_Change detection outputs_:
···

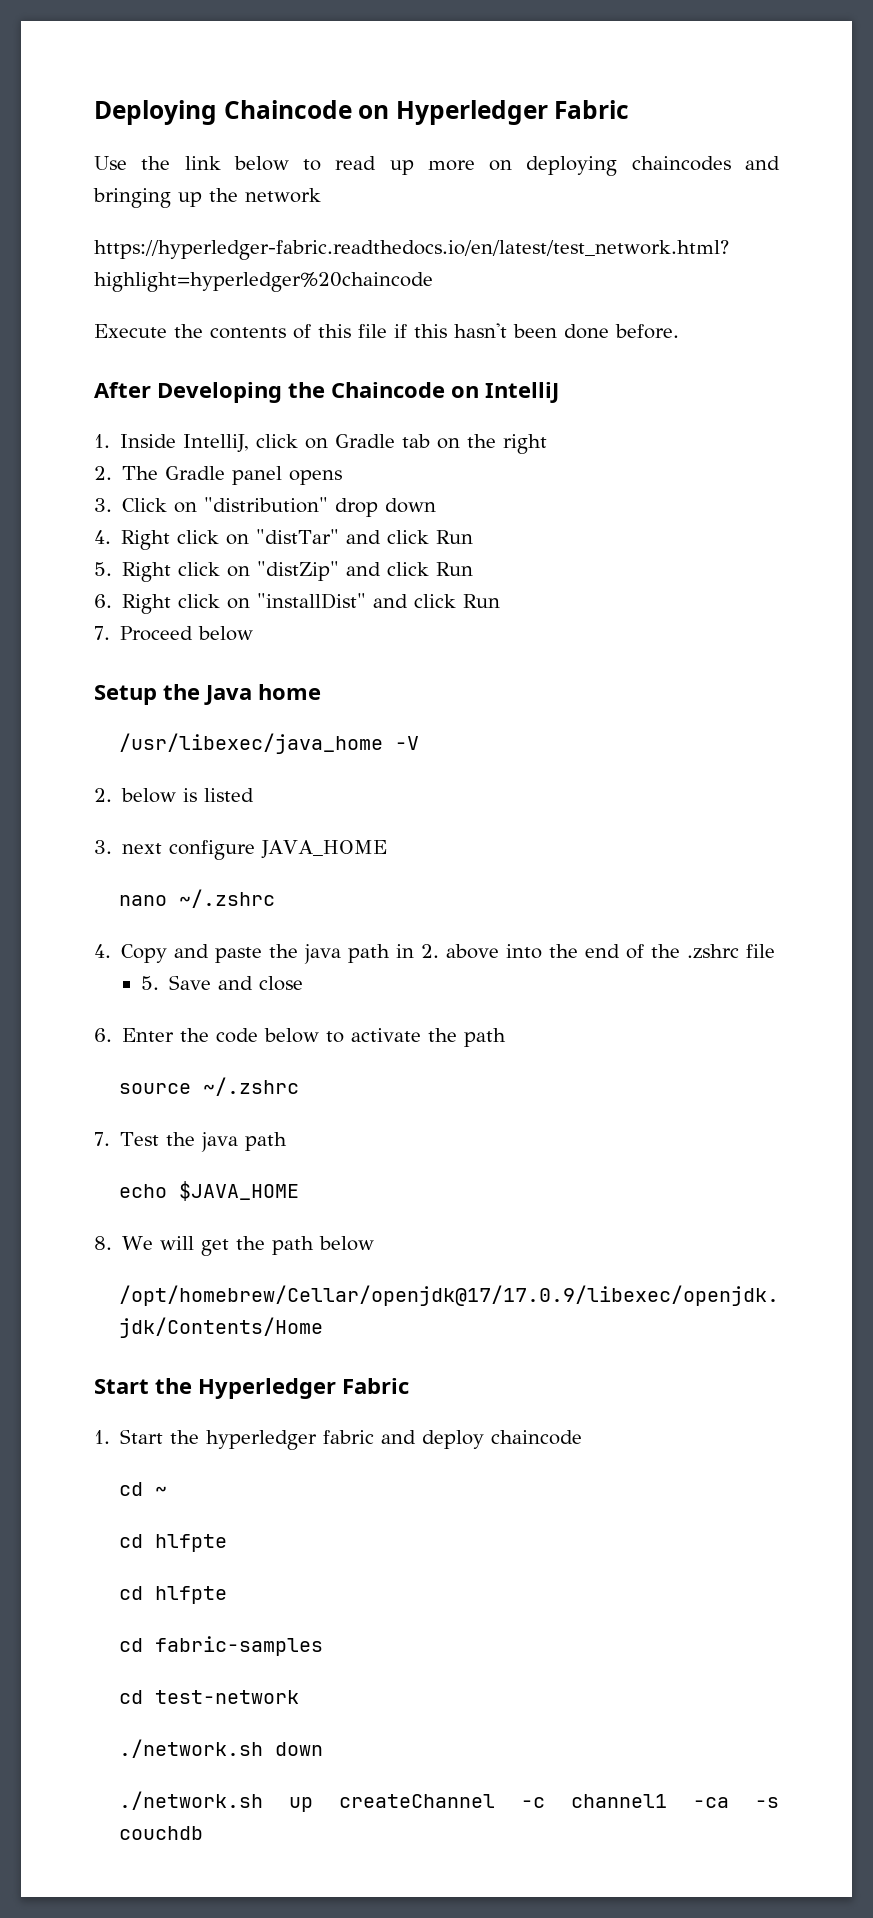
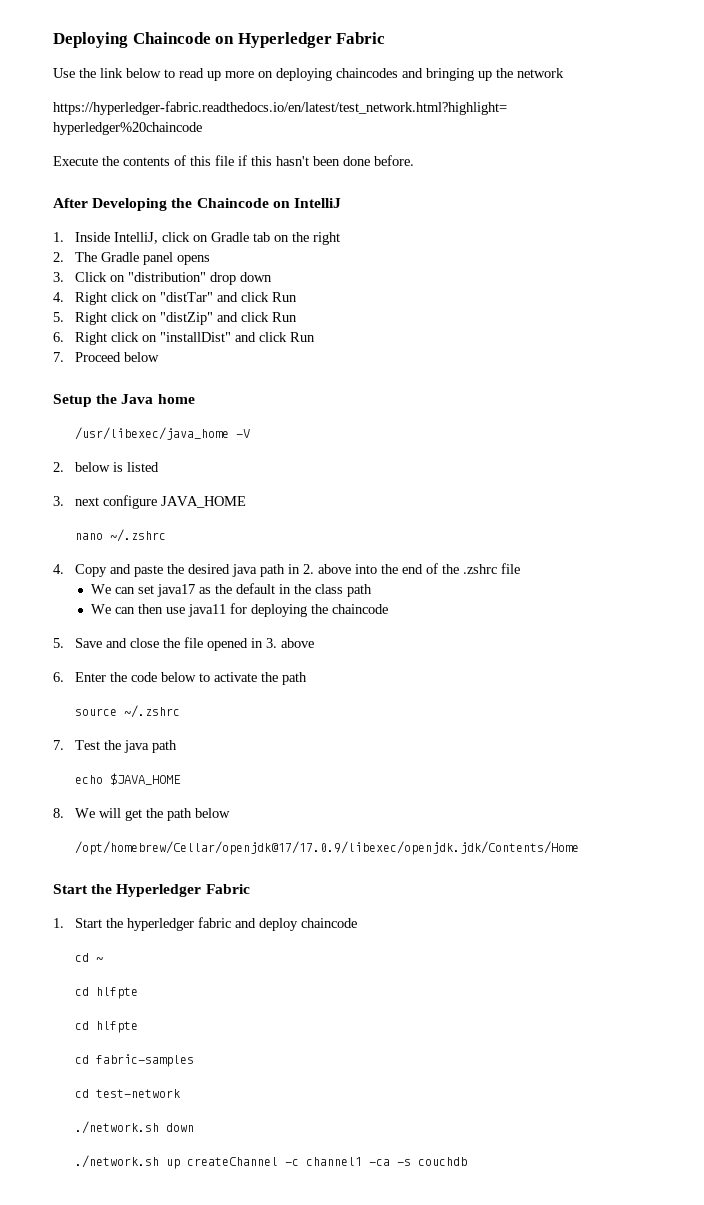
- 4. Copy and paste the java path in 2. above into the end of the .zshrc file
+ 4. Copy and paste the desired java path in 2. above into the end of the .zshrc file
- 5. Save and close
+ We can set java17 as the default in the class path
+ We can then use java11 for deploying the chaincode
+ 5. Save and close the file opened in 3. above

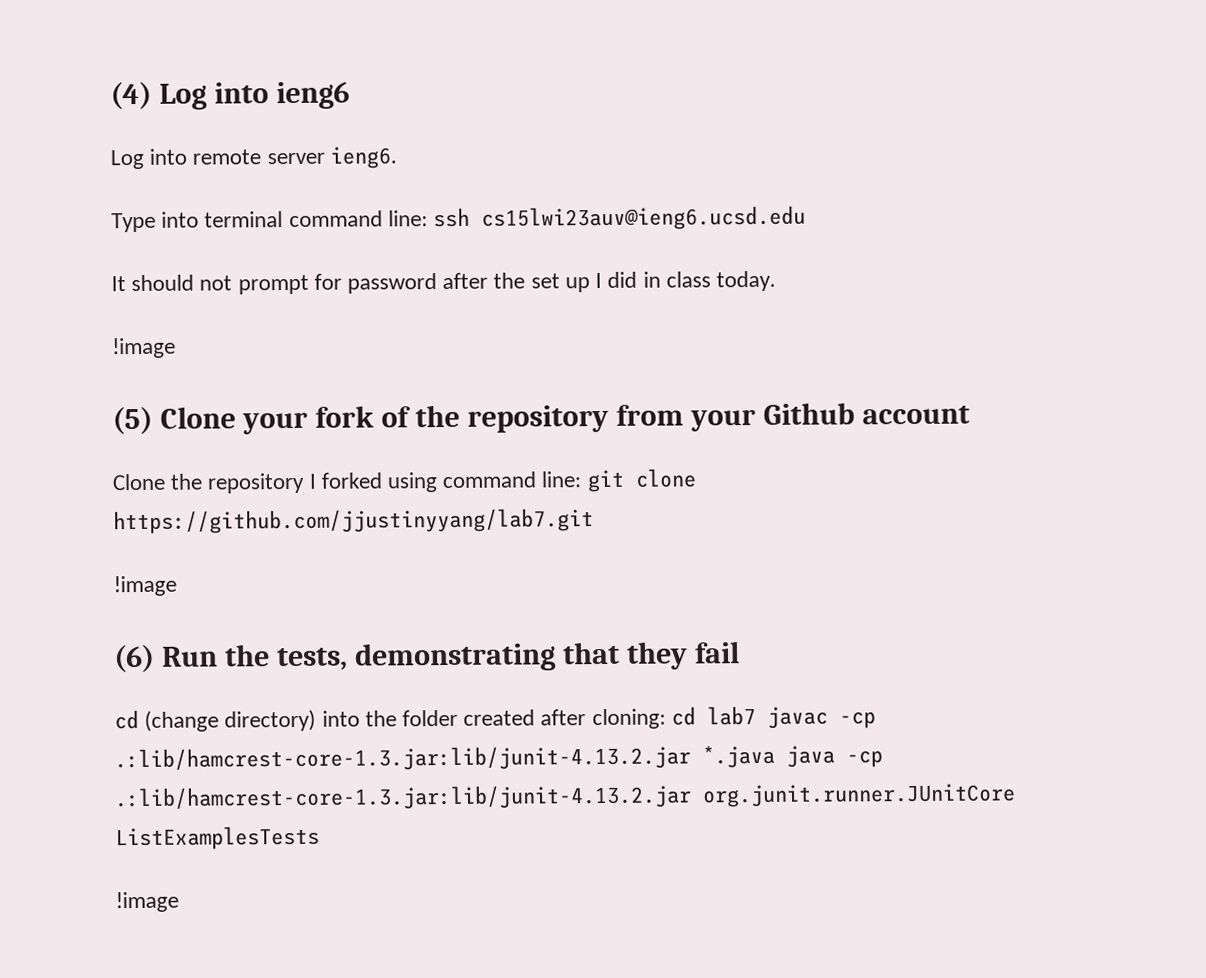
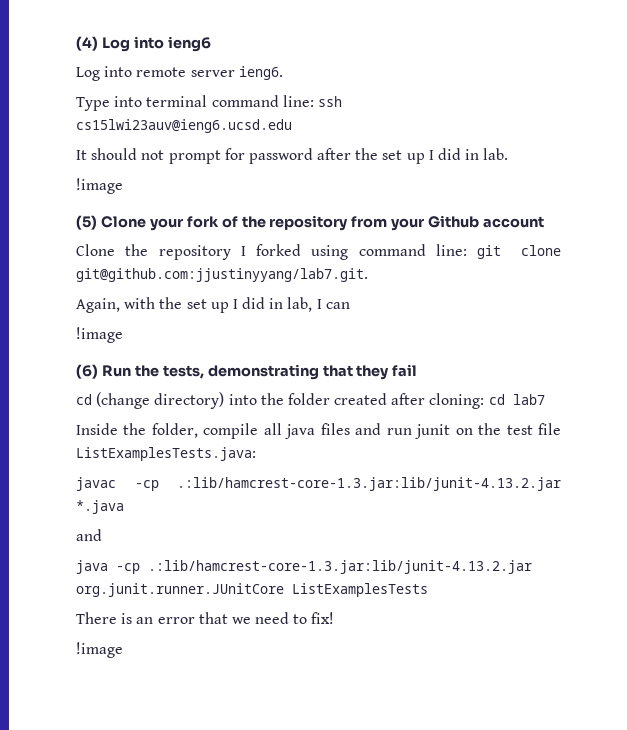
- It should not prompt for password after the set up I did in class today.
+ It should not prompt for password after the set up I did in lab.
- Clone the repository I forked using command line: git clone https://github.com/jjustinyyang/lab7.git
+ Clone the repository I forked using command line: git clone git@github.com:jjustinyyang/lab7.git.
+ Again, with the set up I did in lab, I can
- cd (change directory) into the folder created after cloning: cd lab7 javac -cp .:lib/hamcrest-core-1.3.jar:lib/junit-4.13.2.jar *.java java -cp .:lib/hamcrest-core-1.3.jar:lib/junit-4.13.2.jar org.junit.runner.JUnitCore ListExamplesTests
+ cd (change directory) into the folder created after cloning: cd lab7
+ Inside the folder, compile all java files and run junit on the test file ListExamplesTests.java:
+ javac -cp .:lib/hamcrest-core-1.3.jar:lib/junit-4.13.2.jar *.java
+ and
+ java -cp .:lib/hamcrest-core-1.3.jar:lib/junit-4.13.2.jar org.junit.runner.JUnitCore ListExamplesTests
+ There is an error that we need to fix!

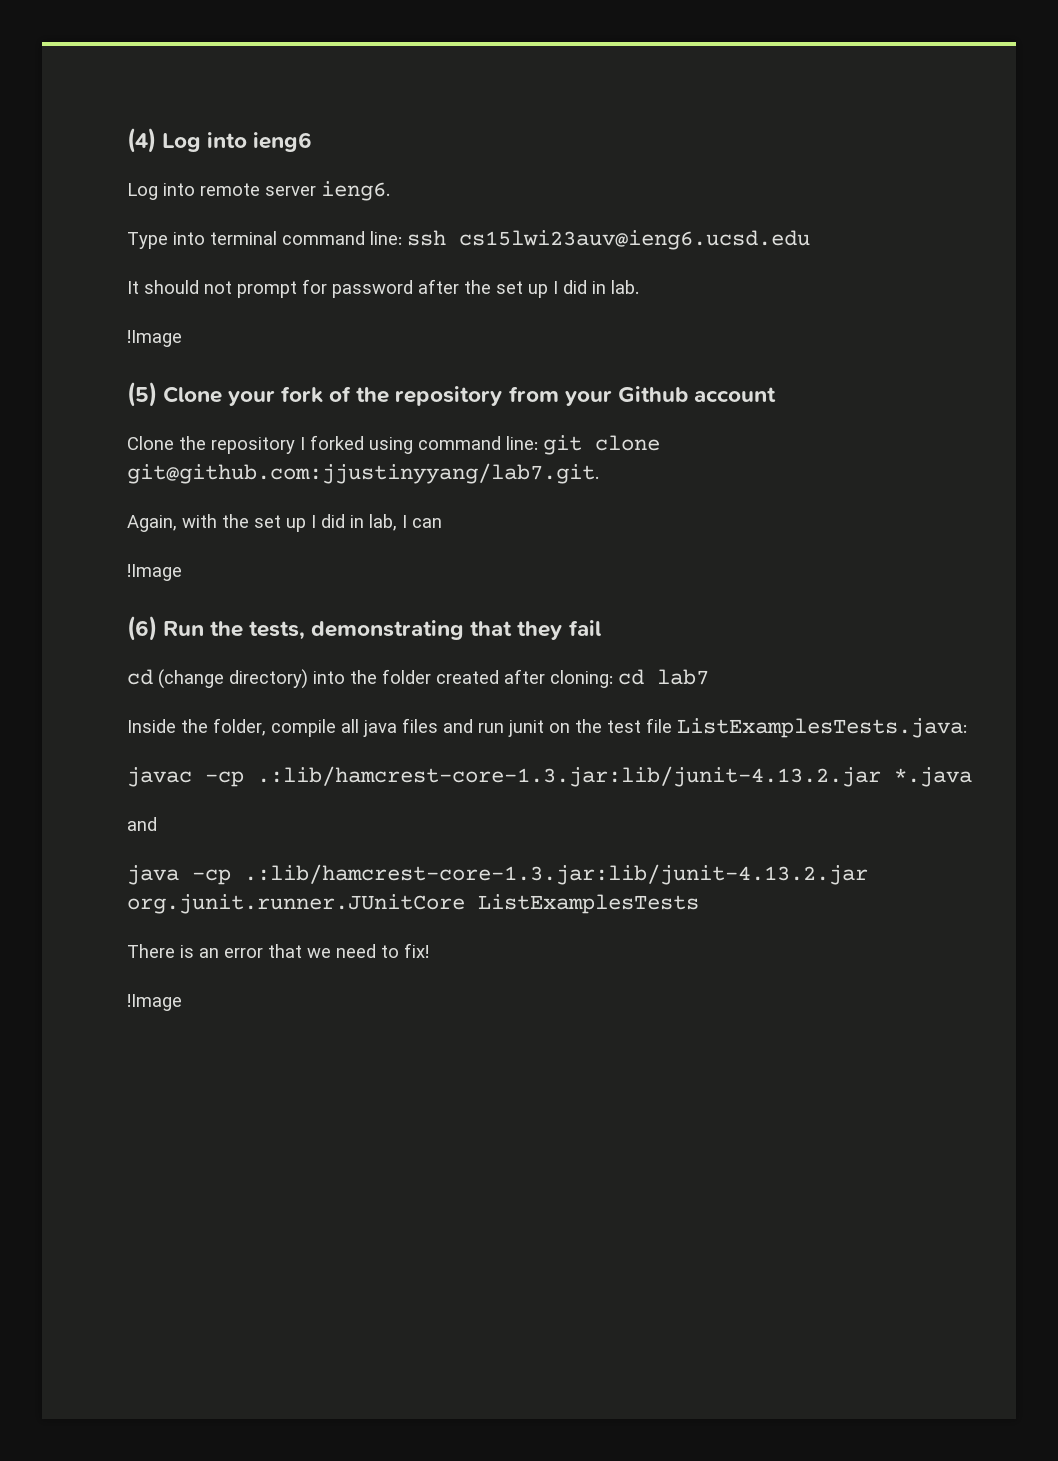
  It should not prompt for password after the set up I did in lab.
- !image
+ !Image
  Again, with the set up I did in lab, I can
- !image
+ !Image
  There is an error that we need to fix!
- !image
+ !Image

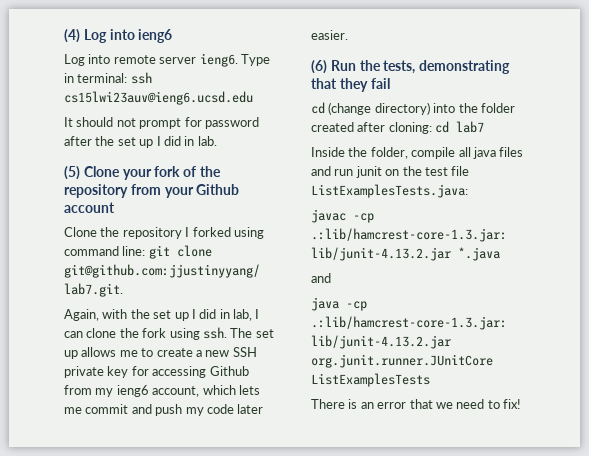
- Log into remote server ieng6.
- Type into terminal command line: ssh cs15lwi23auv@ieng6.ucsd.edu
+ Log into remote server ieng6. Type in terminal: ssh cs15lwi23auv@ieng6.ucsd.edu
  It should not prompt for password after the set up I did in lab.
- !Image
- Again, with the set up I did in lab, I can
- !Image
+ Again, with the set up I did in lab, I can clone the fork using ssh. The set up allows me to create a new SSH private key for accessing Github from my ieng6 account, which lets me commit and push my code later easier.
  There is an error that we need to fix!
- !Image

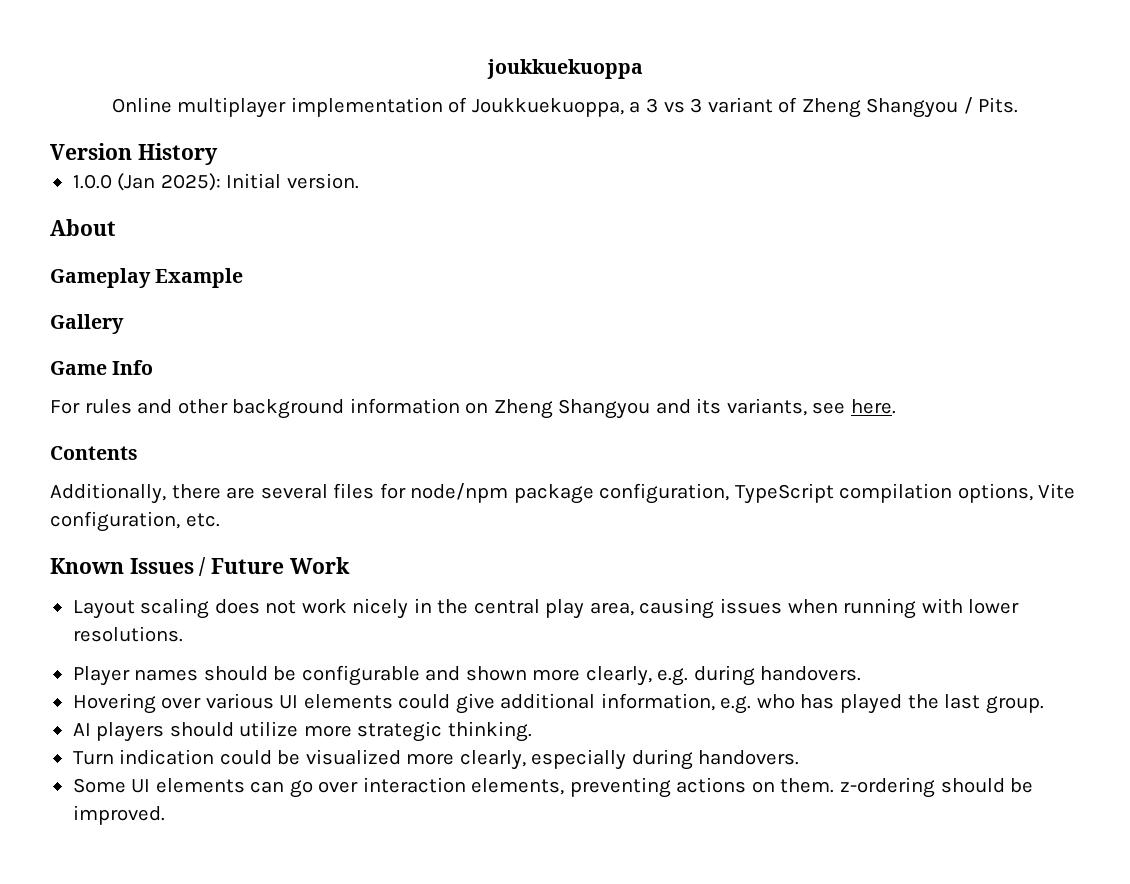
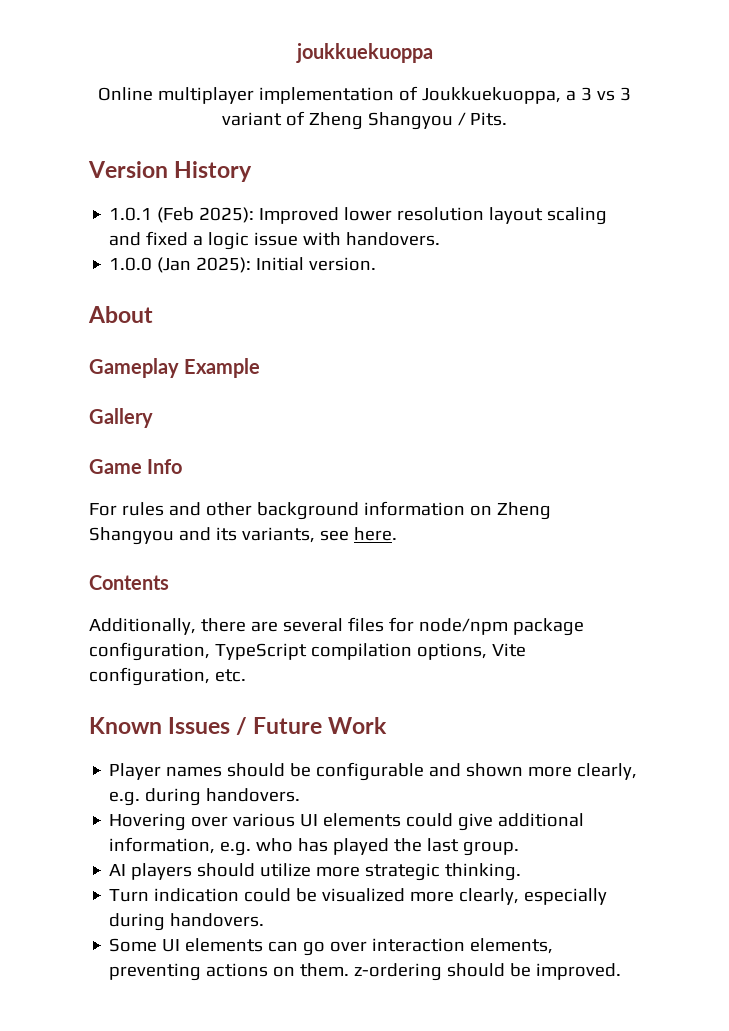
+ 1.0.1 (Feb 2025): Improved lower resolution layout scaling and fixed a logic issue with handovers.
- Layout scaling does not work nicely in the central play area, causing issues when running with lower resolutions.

···

_Description of the task_:
Wherever the string "ucsd" appears in the entries above, list that line.

_Solution to the exercise_:
- Type into terminal command line: ssh cs15lwi23auv@ieng6.ucsd.edu
+ Log into remote server ieng6. Type in terminal: ssh cs15lwi23auv@ieng6.ucsd.edu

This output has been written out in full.